Investigate a range of possibilities to make your character specific and memorable. If you make the effort to research with respect, you will be paid back a hundredfold. If you stick to what you think you know, you’ll get stereotypes.

With apologies from the soapbox by Philippa R. Francis (who writes as K. M. Lockwood).


K. M. Lockwood is a writing name of Philippa R. Francis. Once a primary school teacher, she became a graduate of the MA in Creative Writing at West Dean College in 2011. Her story The Selkies of Scoresby Nab was short-listed for the Mslexia Children’s Novel Competition and long-listed for the Times Chicken House in 2012/13. She was born in Yorkshire but now lives by the coast in Sussex. Her writing shows her deep fascination with British folklore and the sea. Her interests include reading, scuba diving and belly dancing, though not at the same time. She also blogs at the-wedding-ghost.blogspot.co.uk


  1. As a parent of a child with autism, language problems and learning difficulties I am always glad when creative people include disabled characters even if it is, as you say, a wheelchair in a crowd scene. I think that it is important to show that disability is part of everyday life and that disabled people are part of every community.
    Sometimes creative people are scared of including disabled characters because they are worried about getting it wrong. My suggestion would be yes do read the blogs and websites but also, if you can, take time to meet and talk to people affected by disabilities - maybe you could talk to their families and their teachers as well. If you have published a book that is suitable or are an illustrator, why not hold your next event at a school or club for children with special needs?
    But don't just ask them about their problems - find out about their lives, they are not just defined by what they can't do there will be many things they can do, they have interests and dreams just the same as the rest of us. A rule of thumb is that is important to show the personality behind the disability and not to patronize. I think that Candy Gourlay did a very good job with this in her book Shine. Her main character has a medical condition that prevents her from speaking but this does not overwhelm Rosa's personality or completely define her, she is full of life. Plus there is a compelling story that is very well written. I love this book in so many ways!

    P.S. You may also like to look at this website: http://www.inclusiveminds.com/

  2. Hi Amanda

    Thanks for mentioning Inclusive Minds.
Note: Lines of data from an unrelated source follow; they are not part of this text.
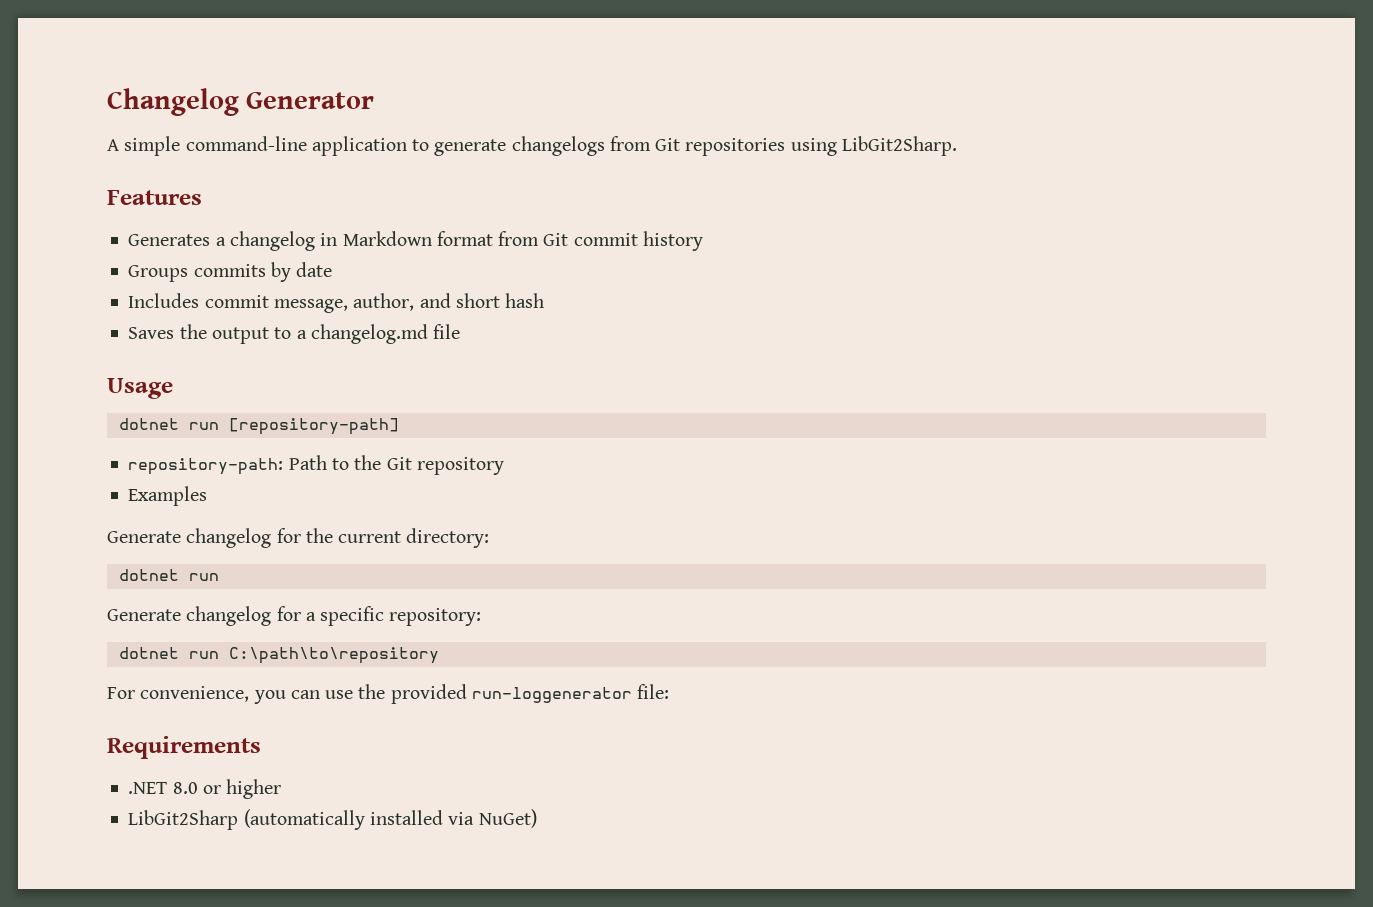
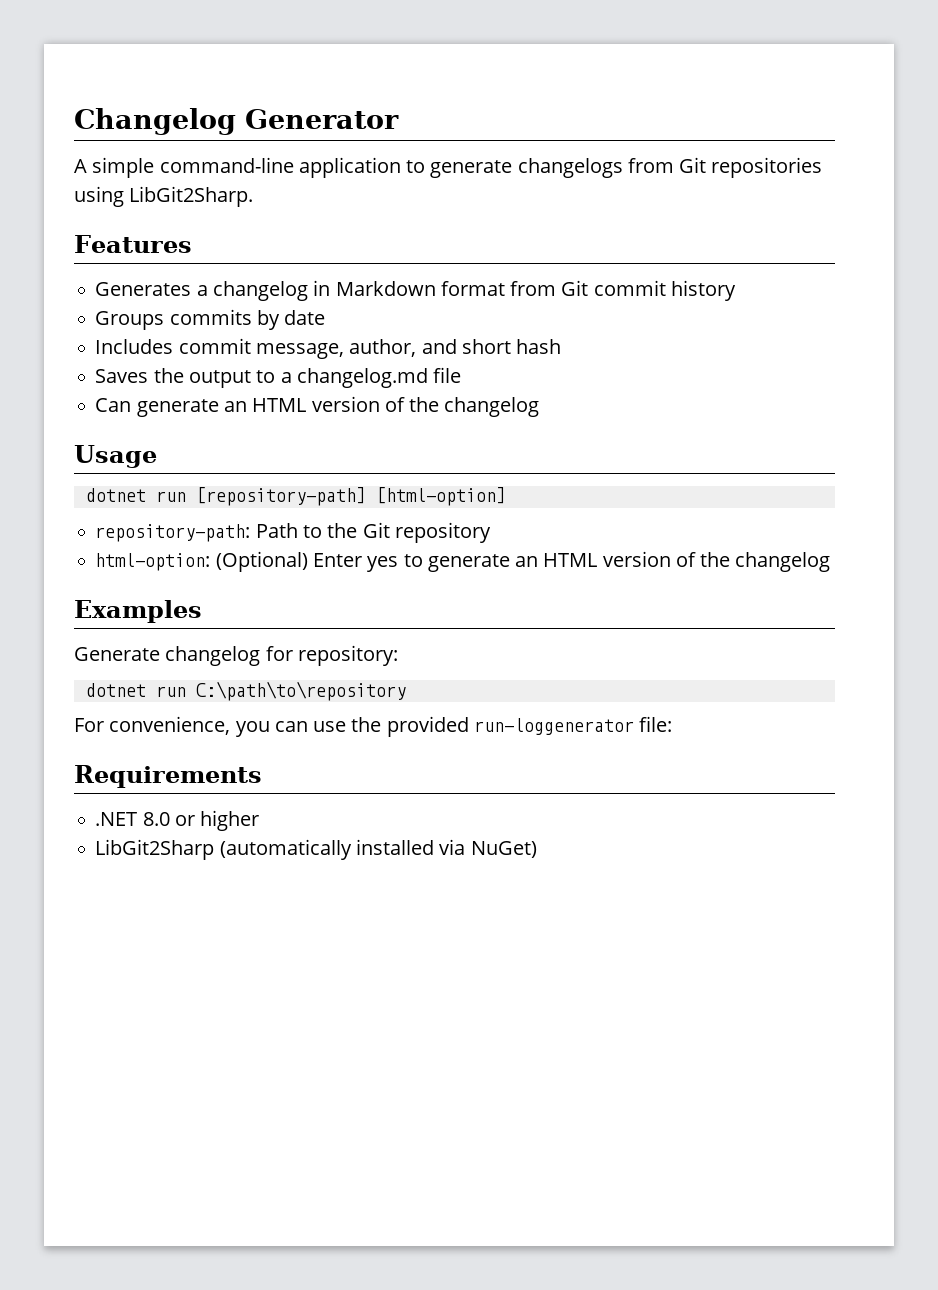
+ Can generate an HTML version of the changelog
- dotnet run [repository-path]
+ dotnet run [repository-path] [html-option]
+ html-option: (Optional) Enter yes to generate an HTML version of the changelog
  Examples
- Generate changelog for the current directory:
- dotnet run
- Generate changelog for a specific repository:
+ Generate changelog for repository:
We've got lots of experience in the publishing industry helping publishers, illustrators and authors make their books more inclusive.

    I'm looking forward to the post on gender. One on different types of families and LGBT representations would be fab as well.
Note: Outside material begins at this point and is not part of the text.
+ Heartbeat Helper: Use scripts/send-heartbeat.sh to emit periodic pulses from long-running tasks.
    1. Hi Beth, I'm glad you noticed my mention and totally agree about different types of families. There is room for everyone in kid lit in my opinion.

  3. I agree that cultural background is very interesting. We live in such an amazing world full of variety. However, the shade of a person's skin is the first thing one sees and it is important that people of all skin colours are represented in literature. Malorie Blackman calls this "A mirror to every child's life". I shall be discussing this and other issues in my blog http://www.multiracialfamily.me.uk. This mirror also applies to all different kinds of families as mentioned by Amanda.
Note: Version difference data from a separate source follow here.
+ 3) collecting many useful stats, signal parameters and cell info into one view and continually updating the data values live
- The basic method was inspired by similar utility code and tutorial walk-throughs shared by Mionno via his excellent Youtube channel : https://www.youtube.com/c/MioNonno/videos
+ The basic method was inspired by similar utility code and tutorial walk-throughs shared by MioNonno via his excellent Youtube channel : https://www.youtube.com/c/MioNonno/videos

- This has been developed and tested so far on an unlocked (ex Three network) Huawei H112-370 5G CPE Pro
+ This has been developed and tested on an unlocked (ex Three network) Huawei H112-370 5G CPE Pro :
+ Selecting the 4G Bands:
    1. I am very late to this but must just say I agree with you, Odette.

  4. Well, ultimately it's about the story ... so if mulitculturalism gets in for the sake of it - like putting a plaster on a knee - then it's just as bad as ignoring the vast richness our diverse society has to offer. Thanks for the thoughtful post Philippa - even if you were towering on your soapbox!±

  5. Yes, Thank you again Philippa for helping us out of the ruts we may have settled in.